I had some thoughts about her and mostly I said self forgiveness to release the points and explore what is this desire after her and mostly it's core was desire to have sex and also desiring for support and be supportive.
So I saw her as she was working on street - underground at metro she was doing her greenpeace money collecting job as usually and I saw her body from background and she had tons of clothes as here is about minus five at day - and I had a thought about "ok, maybe she is she, so let's sneak away" and I was like loool, let's face her.
So I approached her and she was very happy hugged me for long and told me that she is very very happy and actually busy with saving me and the planet and I was very direct about saying that she is not saving me at all - and she told me quite much in five minutes and I was a bit holding back and I had this urge to kiss her so I transformed it to hug her a bit back - and then she said she would meet me and making this 'friendship' thingy and I was not sure what to say about that so I did not say anything - or a bit 'maybe' - after that at work I was flying away two times while my boss was telling about the job and issues at work and I was like about her and I had to direct myself to let her go in my head - so basically I am still influenced with her - so what would be supportive? To meet her and face and stand or to avoid her? As I am me - I chose first one and rather fall again instead of avoiding exposuring myself.
I sent to her about Carlin's perspective of saving the planet - I like to watch that one as it is really great -- http://www.youtube.com/watch?v=eScDfYzMEEw


Self forgiveness points as they come up here:
I forgive myself that I have allowed myself to program myself trough pictures.
I forgive myself that I have allowed myself to define pictures as myself.
I forgive myself that I have accepted and allowed myself to hide behind pictures.
I forgive myself that I have allowed myself to want to hide from myself.
I forgive myself that I have allowed myself to desire after sex instead of act and direct myself when I want without an urge - a compound energetic control inside of me.
I forgive myself that I've allowed myself to suppress my expressions and wanting to contain them and secluding within myself and not realizing that here is everything of me all ways so it is common sense to start realize and bring everything of me here and directly stop and express inner silence troughout breath.

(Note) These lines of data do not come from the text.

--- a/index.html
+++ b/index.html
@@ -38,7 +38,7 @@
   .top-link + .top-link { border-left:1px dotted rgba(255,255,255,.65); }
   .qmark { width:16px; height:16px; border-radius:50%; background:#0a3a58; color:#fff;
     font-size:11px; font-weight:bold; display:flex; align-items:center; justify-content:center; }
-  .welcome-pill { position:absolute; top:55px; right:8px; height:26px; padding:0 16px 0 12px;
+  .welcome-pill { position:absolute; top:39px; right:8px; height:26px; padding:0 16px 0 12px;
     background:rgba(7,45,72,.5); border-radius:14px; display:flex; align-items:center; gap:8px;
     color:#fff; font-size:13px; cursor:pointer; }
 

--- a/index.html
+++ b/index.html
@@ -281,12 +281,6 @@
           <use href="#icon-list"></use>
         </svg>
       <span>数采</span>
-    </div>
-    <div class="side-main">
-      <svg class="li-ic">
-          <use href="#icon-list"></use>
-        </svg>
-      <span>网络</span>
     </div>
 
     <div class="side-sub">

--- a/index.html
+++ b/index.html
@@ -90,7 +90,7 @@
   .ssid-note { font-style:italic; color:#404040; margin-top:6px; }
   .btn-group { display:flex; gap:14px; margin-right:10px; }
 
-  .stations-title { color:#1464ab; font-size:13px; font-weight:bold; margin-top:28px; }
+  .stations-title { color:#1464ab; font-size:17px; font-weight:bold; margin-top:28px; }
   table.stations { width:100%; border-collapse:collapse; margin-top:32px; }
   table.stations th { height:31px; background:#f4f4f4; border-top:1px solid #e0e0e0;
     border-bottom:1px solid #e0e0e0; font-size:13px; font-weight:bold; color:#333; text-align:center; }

I forgive myself that I have accepted and allowed myself to yawn to shut down and not being able to hear what point I was not hearing within myself.
I forgive myself that I have allowed myself to fear from having sex with woman because then I could be exposed that in last months I was masturbating only and then I would have some discipline issues - instead of facing this point and moving trough it and changing physically by expressing and sharing my concerns by stating oout - this was me, yes, but I already realized that this is of deception because of based on thoughts, feelings, emotions - and then practically finding solutions to change.
I forgive myself that I have defined myself by my self-dishonesty.
I forgive myself that I have accepted myself to being directed by women by the secret hope of desire to have something what I can not have by trusting me and act immediately, but trying to manipulate and hope in order to get what I want.

I forgive myself that I have accepted and allowed myself to desire after Gy - to desire to have sex with her instead of realizing that I am desiring to fullfil to react to my own desire as definitions about what would be good instead of being here and directly experience self direction regardless to others especially girls and very specifically Gy.